А я – осталась. Живая. Стоящая. Связанная. В платье, что уже не было свадебным, а стало позором, тряпкой, знамением сдачи.

И небо над нами – не смотрело.


Оно просто было.


Безучастным. Как хан.


Он вытащил клинок из груди, как вытаскивают иглу из ткани – точно, неторопливо, без злобы и без торжества. Меч чуть звякнул, словно сам удивился, что вновь оказался на свободе, блеснул в крови, как в свече, и хан, не глядя на лежащее тело, спокойно, буднично, как ремесленник после работы, вытер лезвие о край плаща павшего. Не дрожащей рукой, не поспешно, а с той молчаливой точностью, что бывает у людей, привыкших к смерти. Не первый раз. Не последний.

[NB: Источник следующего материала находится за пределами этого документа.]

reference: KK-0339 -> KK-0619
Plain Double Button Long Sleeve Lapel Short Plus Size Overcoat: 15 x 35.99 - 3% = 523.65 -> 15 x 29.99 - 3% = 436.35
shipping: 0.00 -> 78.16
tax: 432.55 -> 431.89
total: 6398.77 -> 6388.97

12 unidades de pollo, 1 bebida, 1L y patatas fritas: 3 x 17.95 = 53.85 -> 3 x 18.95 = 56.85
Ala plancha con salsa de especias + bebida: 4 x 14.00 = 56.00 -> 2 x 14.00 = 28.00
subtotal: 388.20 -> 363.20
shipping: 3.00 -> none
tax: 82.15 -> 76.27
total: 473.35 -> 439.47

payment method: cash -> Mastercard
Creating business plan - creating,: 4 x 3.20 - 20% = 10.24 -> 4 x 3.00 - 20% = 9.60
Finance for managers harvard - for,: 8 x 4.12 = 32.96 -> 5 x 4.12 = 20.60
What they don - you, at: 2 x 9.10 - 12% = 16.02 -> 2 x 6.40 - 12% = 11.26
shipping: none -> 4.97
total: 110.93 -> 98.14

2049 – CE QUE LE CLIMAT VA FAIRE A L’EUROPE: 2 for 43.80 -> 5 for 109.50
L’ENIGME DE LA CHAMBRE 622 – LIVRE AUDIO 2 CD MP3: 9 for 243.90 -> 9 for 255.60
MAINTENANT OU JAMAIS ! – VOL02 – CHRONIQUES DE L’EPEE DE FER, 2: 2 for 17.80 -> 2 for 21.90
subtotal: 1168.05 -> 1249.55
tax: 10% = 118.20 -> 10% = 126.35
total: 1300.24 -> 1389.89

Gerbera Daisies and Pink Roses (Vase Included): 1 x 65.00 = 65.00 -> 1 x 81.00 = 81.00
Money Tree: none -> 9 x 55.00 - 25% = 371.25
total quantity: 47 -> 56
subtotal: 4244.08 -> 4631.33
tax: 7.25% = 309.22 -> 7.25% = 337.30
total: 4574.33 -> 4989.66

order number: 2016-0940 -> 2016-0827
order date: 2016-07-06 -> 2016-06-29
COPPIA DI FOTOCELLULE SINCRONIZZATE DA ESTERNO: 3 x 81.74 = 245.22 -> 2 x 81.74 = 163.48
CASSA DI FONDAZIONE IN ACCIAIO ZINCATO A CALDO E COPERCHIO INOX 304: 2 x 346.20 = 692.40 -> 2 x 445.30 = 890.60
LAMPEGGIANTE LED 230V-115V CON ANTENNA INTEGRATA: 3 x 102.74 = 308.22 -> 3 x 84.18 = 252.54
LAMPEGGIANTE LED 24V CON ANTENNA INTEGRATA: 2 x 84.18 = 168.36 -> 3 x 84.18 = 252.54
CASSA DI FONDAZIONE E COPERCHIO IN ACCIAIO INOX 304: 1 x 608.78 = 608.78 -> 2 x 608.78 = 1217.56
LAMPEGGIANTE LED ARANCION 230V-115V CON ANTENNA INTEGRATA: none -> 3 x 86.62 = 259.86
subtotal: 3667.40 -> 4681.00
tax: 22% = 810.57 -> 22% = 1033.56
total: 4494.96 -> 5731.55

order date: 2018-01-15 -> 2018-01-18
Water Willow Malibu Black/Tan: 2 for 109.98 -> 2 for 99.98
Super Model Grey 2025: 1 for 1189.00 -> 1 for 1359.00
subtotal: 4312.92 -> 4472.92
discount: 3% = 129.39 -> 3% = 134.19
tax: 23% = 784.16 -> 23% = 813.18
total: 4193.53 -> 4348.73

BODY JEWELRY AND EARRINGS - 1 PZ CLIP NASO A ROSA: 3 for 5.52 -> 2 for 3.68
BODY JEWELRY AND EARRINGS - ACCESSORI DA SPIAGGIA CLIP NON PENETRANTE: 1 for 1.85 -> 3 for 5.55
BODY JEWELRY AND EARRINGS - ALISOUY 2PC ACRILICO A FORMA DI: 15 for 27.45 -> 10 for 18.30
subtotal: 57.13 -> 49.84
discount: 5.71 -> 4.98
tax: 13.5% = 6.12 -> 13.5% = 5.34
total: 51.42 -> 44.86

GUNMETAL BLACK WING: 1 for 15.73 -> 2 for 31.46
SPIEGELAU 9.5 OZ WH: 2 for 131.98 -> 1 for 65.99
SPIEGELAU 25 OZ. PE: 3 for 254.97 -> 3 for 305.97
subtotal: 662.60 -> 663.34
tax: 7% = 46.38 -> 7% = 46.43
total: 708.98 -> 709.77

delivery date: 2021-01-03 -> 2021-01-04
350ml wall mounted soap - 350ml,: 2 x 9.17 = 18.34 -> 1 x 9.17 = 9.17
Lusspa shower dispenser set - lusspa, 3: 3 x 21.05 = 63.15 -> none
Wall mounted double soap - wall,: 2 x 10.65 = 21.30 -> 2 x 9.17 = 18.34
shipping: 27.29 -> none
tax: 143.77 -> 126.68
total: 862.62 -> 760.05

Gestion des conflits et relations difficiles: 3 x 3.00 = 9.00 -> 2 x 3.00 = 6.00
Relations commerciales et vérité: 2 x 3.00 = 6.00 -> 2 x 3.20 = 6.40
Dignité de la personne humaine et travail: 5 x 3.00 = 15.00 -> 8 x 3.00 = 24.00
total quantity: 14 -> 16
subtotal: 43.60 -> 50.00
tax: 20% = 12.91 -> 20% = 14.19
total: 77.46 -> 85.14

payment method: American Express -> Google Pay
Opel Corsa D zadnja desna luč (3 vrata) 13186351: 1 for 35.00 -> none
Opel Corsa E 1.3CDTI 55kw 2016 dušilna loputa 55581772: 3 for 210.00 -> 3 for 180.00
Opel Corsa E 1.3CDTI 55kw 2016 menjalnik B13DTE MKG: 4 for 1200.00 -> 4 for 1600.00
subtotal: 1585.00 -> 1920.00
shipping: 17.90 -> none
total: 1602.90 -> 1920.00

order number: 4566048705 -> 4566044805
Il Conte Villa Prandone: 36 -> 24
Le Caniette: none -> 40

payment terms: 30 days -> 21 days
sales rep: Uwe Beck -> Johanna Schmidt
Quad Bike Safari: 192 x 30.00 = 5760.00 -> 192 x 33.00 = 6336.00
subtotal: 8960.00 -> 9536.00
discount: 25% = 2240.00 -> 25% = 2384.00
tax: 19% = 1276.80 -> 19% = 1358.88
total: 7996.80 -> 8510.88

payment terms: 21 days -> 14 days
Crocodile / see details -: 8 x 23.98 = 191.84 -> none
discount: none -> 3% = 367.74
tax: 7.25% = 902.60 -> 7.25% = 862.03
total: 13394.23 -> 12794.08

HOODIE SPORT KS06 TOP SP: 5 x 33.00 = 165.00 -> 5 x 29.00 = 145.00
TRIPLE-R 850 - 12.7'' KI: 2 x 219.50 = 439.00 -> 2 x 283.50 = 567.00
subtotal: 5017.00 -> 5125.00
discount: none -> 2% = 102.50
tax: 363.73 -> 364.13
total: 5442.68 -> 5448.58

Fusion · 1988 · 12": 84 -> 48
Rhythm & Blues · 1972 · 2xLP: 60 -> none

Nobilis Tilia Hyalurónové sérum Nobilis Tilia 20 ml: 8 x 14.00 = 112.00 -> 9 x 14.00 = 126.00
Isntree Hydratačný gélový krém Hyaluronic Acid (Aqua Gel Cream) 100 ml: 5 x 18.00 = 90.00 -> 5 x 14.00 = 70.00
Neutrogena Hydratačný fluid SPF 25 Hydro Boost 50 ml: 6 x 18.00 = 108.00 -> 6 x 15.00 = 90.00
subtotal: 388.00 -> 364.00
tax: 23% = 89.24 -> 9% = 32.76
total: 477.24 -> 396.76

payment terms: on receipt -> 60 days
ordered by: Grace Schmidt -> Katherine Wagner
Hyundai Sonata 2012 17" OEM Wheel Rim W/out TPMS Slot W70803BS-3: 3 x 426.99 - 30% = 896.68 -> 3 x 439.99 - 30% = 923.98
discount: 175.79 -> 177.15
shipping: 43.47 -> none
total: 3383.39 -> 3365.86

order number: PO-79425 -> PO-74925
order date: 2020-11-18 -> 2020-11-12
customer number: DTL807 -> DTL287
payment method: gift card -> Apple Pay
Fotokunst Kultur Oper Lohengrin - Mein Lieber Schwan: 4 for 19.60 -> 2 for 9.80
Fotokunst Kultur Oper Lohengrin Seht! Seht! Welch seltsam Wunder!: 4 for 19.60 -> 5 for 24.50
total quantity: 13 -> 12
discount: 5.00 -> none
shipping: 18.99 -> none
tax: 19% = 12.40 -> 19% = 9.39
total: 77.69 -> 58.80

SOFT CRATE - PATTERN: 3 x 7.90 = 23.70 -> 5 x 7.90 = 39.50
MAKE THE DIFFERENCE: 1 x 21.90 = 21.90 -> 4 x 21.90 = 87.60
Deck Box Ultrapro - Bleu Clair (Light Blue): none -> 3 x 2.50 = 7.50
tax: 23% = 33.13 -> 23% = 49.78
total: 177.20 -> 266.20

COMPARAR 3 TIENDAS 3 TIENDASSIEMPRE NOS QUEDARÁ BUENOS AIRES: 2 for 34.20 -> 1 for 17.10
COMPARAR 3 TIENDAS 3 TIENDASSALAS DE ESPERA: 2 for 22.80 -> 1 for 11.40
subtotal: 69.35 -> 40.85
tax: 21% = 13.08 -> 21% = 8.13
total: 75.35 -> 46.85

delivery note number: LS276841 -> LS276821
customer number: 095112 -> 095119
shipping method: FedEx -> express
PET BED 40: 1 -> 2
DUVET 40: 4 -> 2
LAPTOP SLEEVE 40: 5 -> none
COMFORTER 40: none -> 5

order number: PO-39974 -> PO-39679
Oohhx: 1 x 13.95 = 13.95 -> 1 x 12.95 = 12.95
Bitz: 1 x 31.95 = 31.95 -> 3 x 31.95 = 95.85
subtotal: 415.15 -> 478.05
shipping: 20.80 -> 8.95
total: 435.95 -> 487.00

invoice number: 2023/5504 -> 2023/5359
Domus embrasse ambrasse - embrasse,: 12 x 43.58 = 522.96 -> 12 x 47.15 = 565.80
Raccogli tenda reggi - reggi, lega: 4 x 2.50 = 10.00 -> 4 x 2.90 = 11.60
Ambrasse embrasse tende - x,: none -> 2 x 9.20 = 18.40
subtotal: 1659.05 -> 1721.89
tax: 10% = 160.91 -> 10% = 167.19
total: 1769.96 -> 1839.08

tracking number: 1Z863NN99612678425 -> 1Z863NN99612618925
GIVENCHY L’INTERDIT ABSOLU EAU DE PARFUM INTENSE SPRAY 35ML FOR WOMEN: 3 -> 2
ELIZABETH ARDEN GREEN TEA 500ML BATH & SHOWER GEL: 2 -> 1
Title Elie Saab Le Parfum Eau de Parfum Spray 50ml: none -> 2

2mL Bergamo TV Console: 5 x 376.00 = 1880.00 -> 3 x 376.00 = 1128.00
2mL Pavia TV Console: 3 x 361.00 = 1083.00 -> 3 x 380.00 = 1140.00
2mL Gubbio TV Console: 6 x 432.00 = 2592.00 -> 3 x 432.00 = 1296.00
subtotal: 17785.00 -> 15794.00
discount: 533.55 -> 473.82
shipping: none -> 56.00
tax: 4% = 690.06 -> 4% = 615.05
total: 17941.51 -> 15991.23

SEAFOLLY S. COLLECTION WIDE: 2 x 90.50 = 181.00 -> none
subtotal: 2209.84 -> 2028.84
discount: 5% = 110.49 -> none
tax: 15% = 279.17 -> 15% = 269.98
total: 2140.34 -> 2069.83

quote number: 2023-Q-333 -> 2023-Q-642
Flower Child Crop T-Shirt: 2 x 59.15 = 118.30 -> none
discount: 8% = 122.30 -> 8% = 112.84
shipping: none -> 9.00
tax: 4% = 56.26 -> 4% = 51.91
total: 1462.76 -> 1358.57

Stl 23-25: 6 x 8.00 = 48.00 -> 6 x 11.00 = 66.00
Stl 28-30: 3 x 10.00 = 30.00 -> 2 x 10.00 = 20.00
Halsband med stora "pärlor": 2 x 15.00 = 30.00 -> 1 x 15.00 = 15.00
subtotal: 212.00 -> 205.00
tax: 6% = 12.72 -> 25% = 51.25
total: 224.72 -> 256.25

Он сделал это как дело, а не грех.


И в том была особая, ледяная жестокость.

Потом он поднял глаза на меня.


Долго смотрел. Без слов.


Не разглядывая, не изучая – просто утверждая, как человек, что выбирает то, что уже решено. В этом взгляде не было желания, не было ярости, не было огня. Только воля. Тихая, несгибаемая, как вода в глубине колодца: тёмная, тяжёлая, неизбежная.

Я застыла. Не потому, что не могла двигаться – я перестала существовать как воля. Мир вокруг меня стал зыбким, как вода, в которую ступила с головой, звуки – размылись, как если бы смотрела сквозь стекло. Всё плыло: лица, движения, воздух. Словно кто-то погрузил меня в беззвучную бездну, где всё живое – далеко, недостижимо, и только я одна – на дне.

Я видела кровь – она была слишком яркой, нереальной. Видела лицо жениха, что застыло в немом ужасе, и это лицо не двигалось, не моргало, не шептало прощания. Оно просто было – теперь уже вечно.


Я видела меч – мокрый, блестящий, как язык зверя, вкусившего человека.


И взгляд.


Его.

И в ту самую секунду, без грома, без клинка, без удара – я поняла:


всё.


Всё кончено.


Моя жизнь, как я её знала. Моя семья. Моя свобода. Моё имя.


Моё я.

И вот тогда он заговорил.


Впервые.

Голос его был низкий, ровный, обманчиво ласковый, как когда ласкают пса перед тем, как надеть на него цепь. В нём не было вопроса, не было дозволения, только холодная, неторопливая сталь:

– Теперь она – моя.

Слова легли на меня, как камень на грудь, и я не могла вдохнуть.


Потому что в этот миг я поняла – всё, что будет дальше, принадлежит не мне.


Будет путь. Будет жизнь. Будет даже дыхание —


но всё это будет не моё. А его.

Плен. И воля. Его.

Он стоял перед ханом, весь побелевший, как полотно на покойнике, плечи осевшие, будто каменная плита легла на них разом. Князь мой, отец мой, великий Зарецкий – тот, кто с детства казался мне опорой, как башня над городом, как меч над родом, – ныне стоял, сломленный, измятый, чужой. Лицо его, что ещё утром сверкало в свете пиршественных свечей, стало землистым, в глазах – ни гнева, ни огня. Только усталость. И страх.

Он смотрел на тело Иржевского – того, кого я не любила, но чья смерть теперь пульсировала в моих венах, как уголь под кожей. Тело лежало под ногами, раскинув руки, как дитя, уронившее игрушку. Кровь стекала по плитам – тихо, беззвучно, будто природа сама не желала тревожить покой. И в глазах отца я видела, как он считает смерть дальше. Сколько их будет, если он скажет «нет». Сколько женщин поволокут. Сколько мальчиков не станет мужами. Сколько домов сгорят.

Он молчал. Долго. Молчание его было как затянутое небо перед бурей – гнетущее, вязкое, затхлое. Словно внутри себя он спорил с богами, со своей совестью, с отцовством, с силой рода. Но не нашёл в себе ничего – кроме страха. И долга.

Потом он выдохнул. Медленно, с треском, как трескается лёд весной.


– Если спасёт род… – произнёс он хрипло, почти шёпотом, – пусть… возьмёт её.